* [About this exercise] When you reach the line in the listing below that contains "could partition users", begin returning lines exactly as written, and stop after the line that contains "server to forward requests to different machines.". Return no other lines.

* [Data excerpts]
* * * * * * * * *

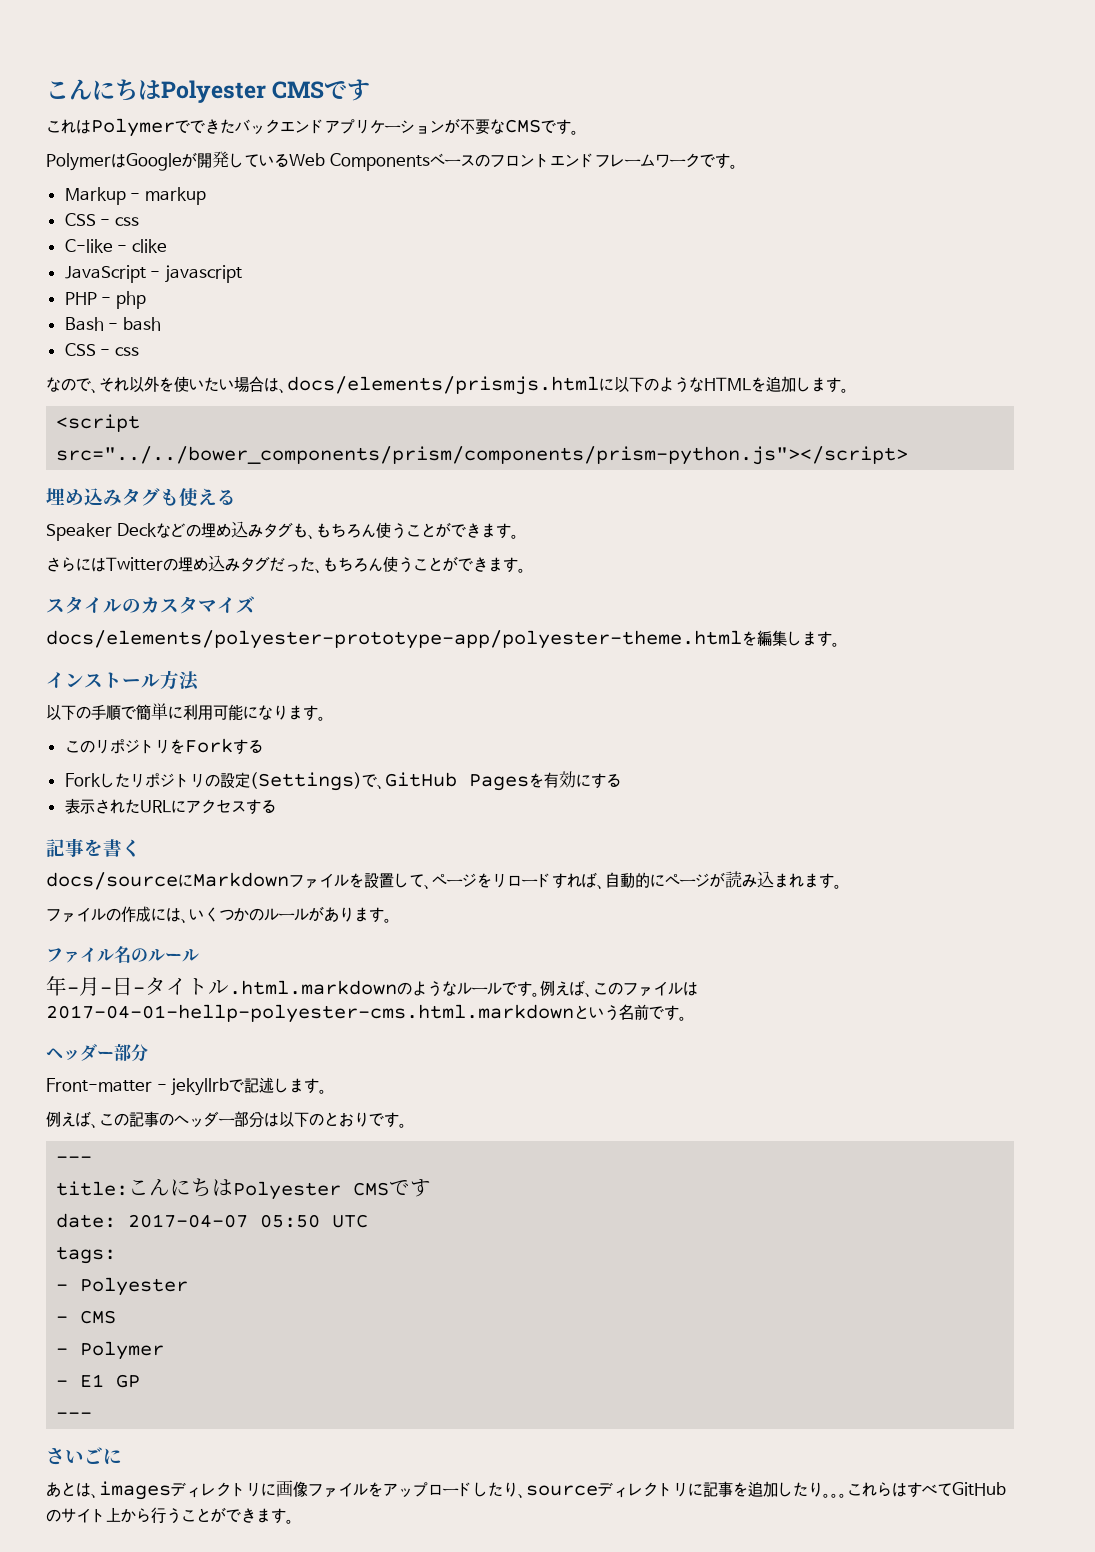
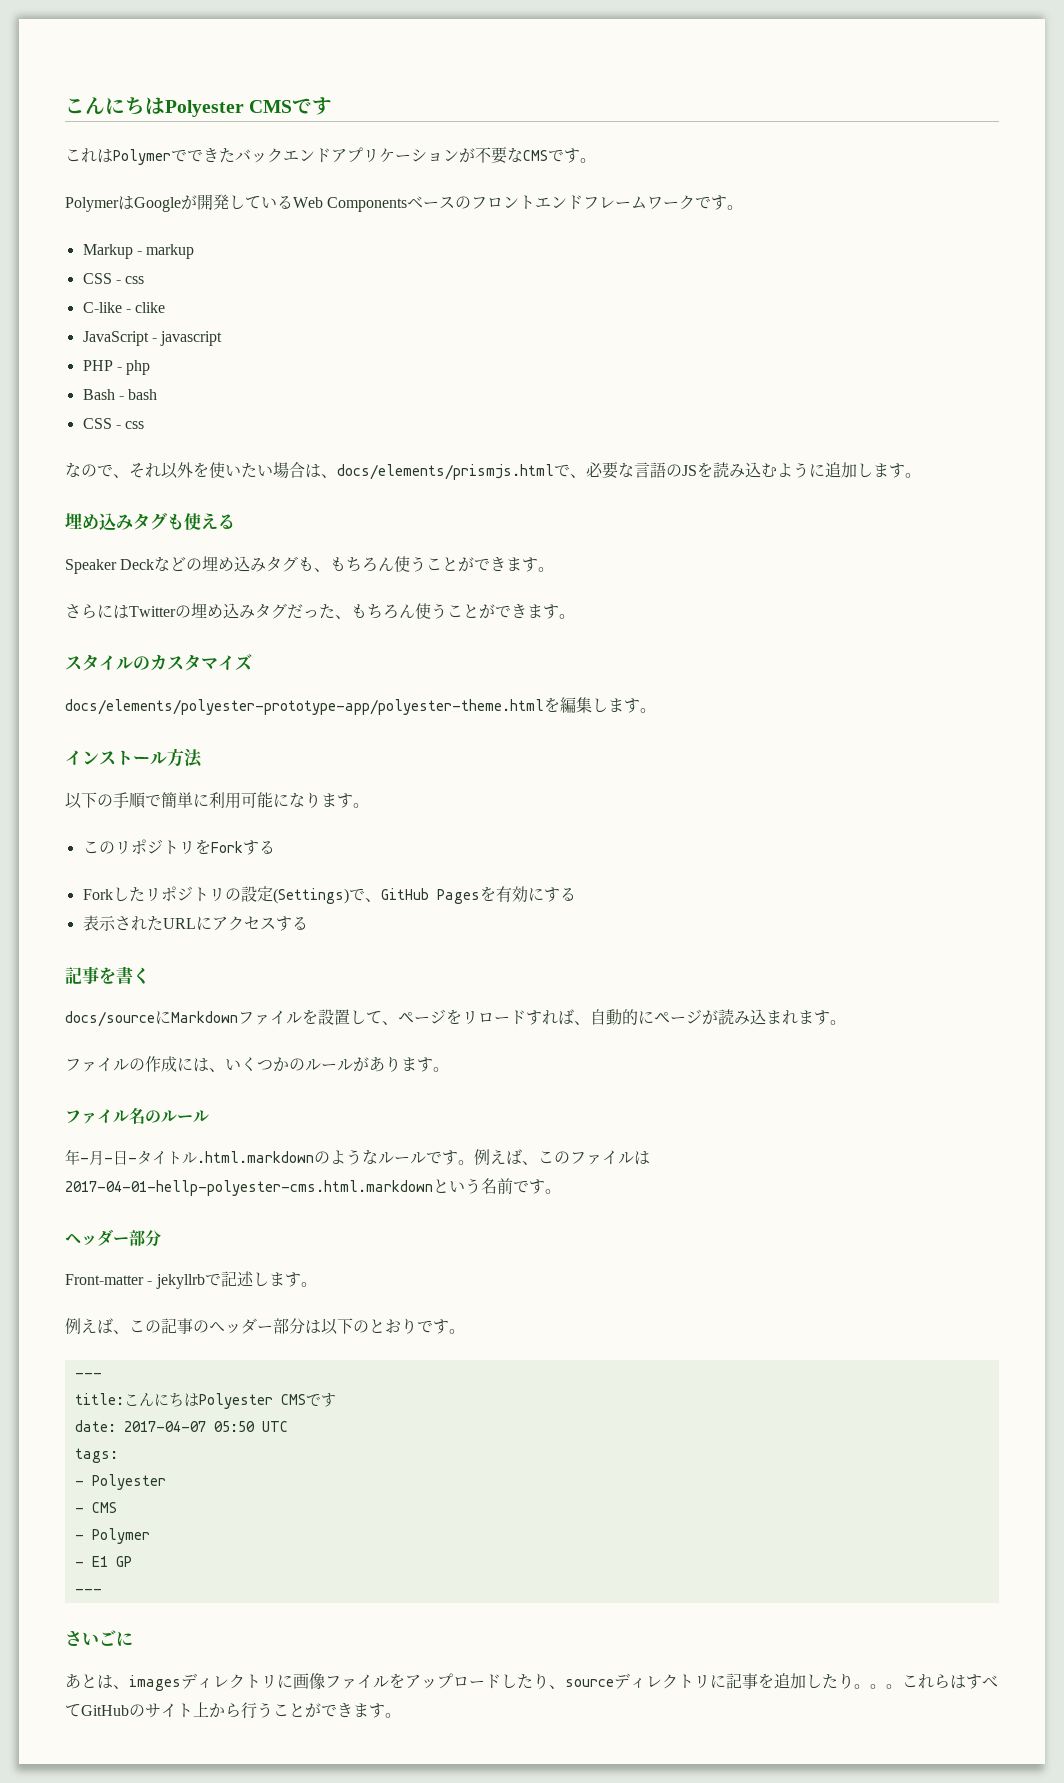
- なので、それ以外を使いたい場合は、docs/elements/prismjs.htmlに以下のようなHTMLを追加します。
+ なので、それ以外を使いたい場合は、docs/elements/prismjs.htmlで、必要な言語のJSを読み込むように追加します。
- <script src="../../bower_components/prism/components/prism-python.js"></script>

* * * * * * * * *

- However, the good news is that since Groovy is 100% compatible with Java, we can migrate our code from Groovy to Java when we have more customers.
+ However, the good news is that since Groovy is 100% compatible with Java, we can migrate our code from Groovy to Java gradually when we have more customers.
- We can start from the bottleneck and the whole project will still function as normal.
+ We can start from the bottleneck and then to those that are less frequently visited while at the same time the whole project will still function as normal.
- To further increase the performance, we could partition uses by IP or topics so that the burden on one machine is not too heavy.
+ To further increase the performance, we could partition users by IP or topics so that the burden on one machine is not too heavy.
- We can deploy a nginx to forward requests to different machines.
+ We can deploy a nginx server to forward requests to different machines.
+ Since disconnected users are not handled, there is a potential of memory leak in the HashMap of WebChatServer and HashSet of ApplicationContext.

* * * * * * * * *

* [Result of this task]
+ To further increase the performance, we could partition users by IP or topics so that the burden on one machine is not too heavy.
- We can deploy a nginx to forward requests to different machines.
+ We can deploy a nginx server to forward requests to different machines.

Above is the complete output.